The basic model was developed in the Laboratory for Image and Video Engineering (LIVE) at The University of Texas at Austin and further developed jointly with the Laboratory for Computational Vision (LCV) at New York University. Further variants of the model have been developed in the Image and Visual Computing Laboratory at University of Waterloo and have been commercially marketed.

SSIM subsequently found strong adoption in the image processing community. The 2004 SSIM paper has been cited over 20,000 times according to Google Scholar,[2] making it one of the highest cited papers in the image processing and video engineering fields. It was accorded the IEEE Signal Processing Society Best Paper Award for 2009.[3] It also received the IEEE Signal Processing Society Sustained Impact Award for 2016, indicative of a paper having an unusually high impact for at least 10 years following its publication.

## Algorithm

The SSIM index is calculated on various windows of an image. The measure between two windows ${\displaystyle x}$ and ${\displaystyle y}$ of common size N×N is:[4]

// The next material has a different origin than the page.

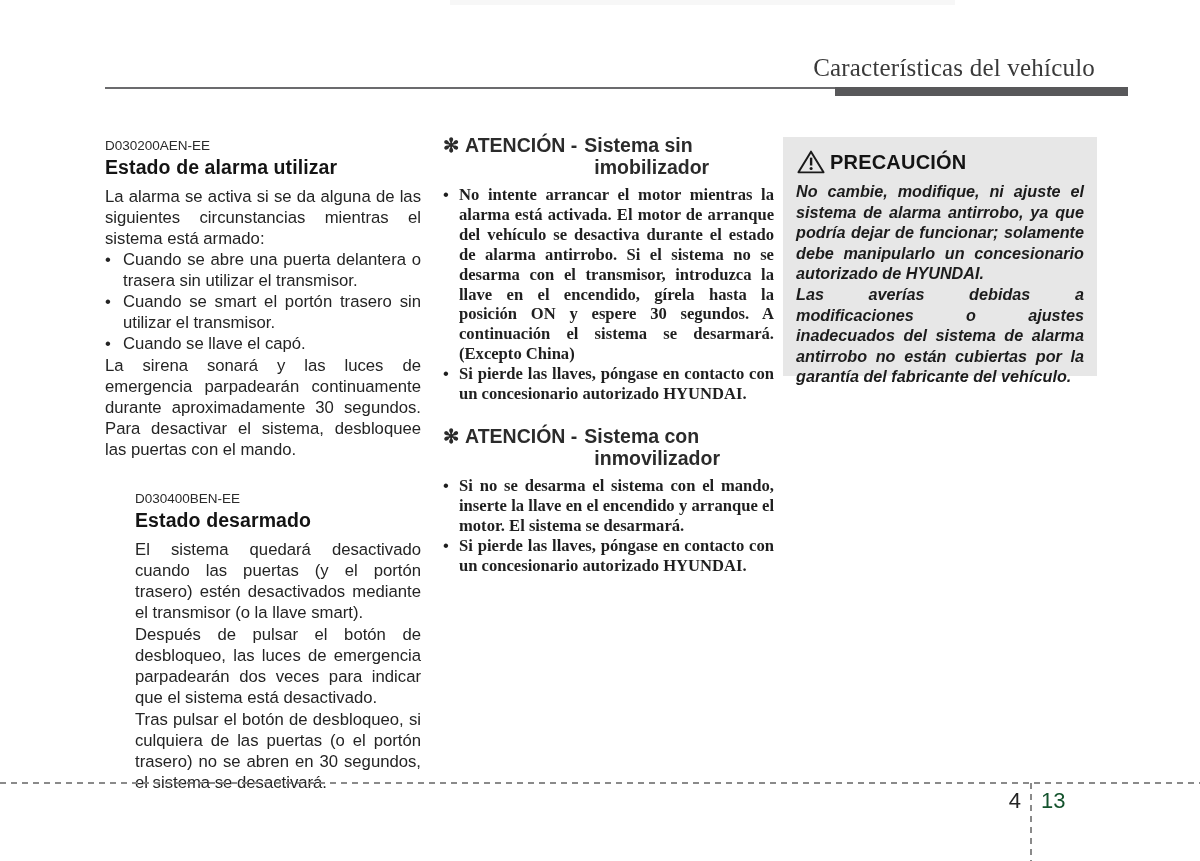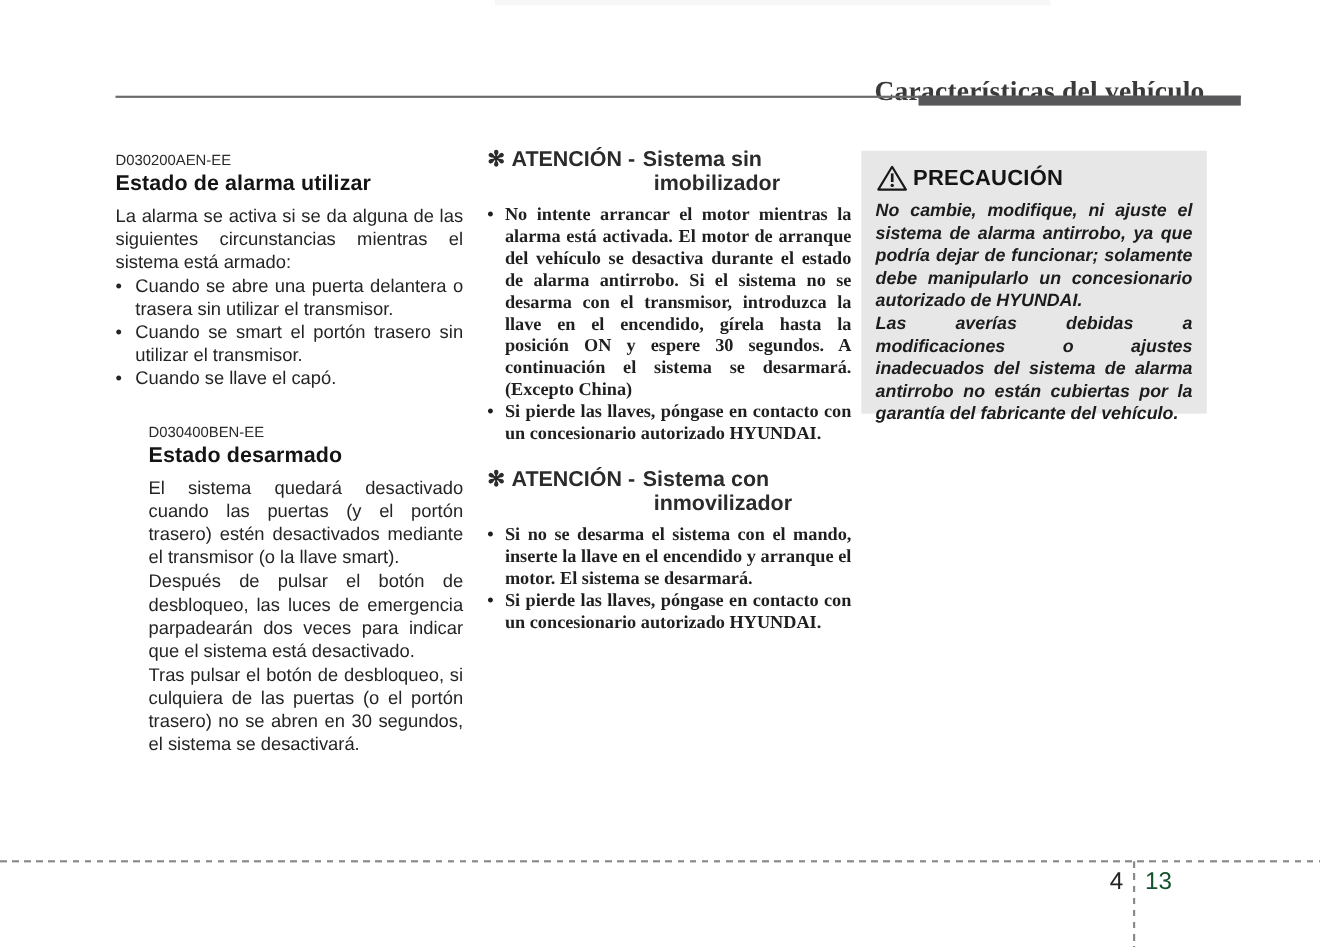"Características del vehículo" .header-title { font-weight: bold -> normal; margin-top: 16px -> none }
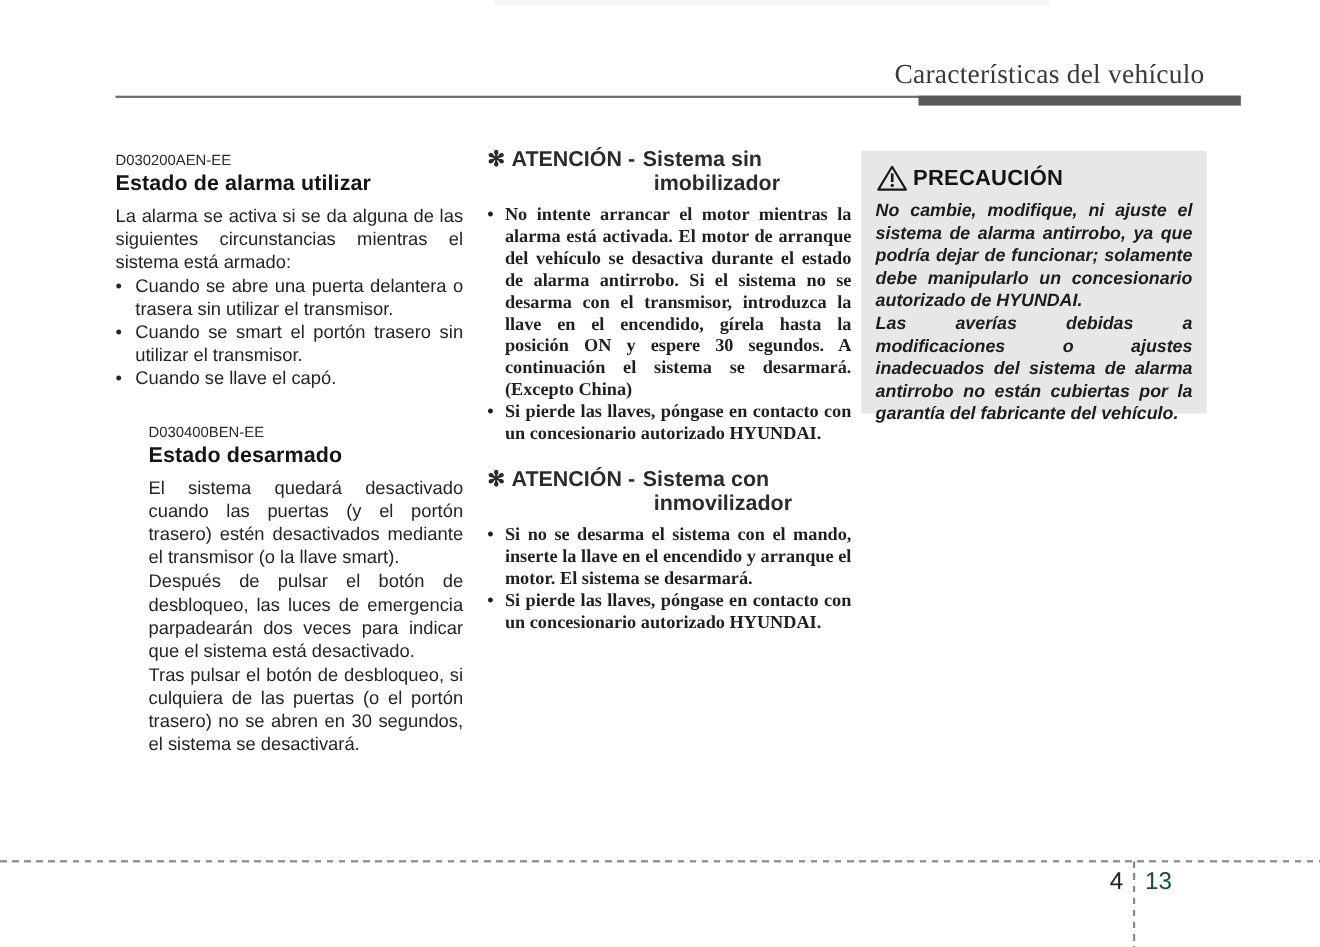"La sirena sonará y las" p.body-sans { html: none -> <p>La sirena sonará y las luces de emergencia parpadearán continuamente durante aproximadamente 30 segundos. Para desactivar el sistema, desbloquee las puertas con el mando.</p> }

${\displaystyle {\hbox{SSIM}}(x,y)={\frac {(2\mu _{x}\mu _{y}+c_{1})(2\sigma _{xy}+c_{2})}{(\mu _{x}^{2}+\mu _{y}^{2}+c_{1})(\sigma _{x}^{2}+\sigma _{y}^{2}+c_{2})}}}$

with:

• ${\displaystyle \scriptstyle \mu _{x}}$ the average of ${\displaystyle \scriptstyle x}$;
• ${\displaystyle \scriptstyle \mu _{y}}$ the average of ${\displaystyle \scriptstyle y}$;
• ${\displaystyle \scriptstyle \sigma _{x}^{2}}$ the variance of ${\displaystyle \scriptstyle x}$;
• ${\displaystyle \scriptstyle \sigma _{y}^{2}}$ the variance of ${\displaystyle \scriptstyle y}$;
• ${\displaystyle \scriptstyle \sigma _{xy}}$ the covariance of ${\displaystyle \scriptstyle x}$ and ${\displaystyle \scriptstyle y}$;
• ${\displaystyle \scriptstyle c_{1}=(k_{1}L)^{2}}$, ${\displaystyle \scriptstyle c_{2}=(k_{2}L)^{2}}$ two variables to stabilize the division with weak denominator;
• ${\displaystyle \scriptstyle L}$ the dynamic range of the pixel-values (typically this is ${\displaystyle \scriptstyle 2^{\#bits\ per\ pixel}-1}$);
• ${\displaystyle \scriptstyle k_{1}=0.01}$ and ${\displaystyle \scriptstyle k_{2}=0.03}$ by default.

### Formula components

The SSIM formula is based on three comparison measurements between the samples of ${\displaystyle x}$ and ${\displaystyle y}$: luminance (${\displaystyle l}$), contrast (${\displaystyle c}$) and structure (${\displaystyle s}$). The individual comparison functions are:[4]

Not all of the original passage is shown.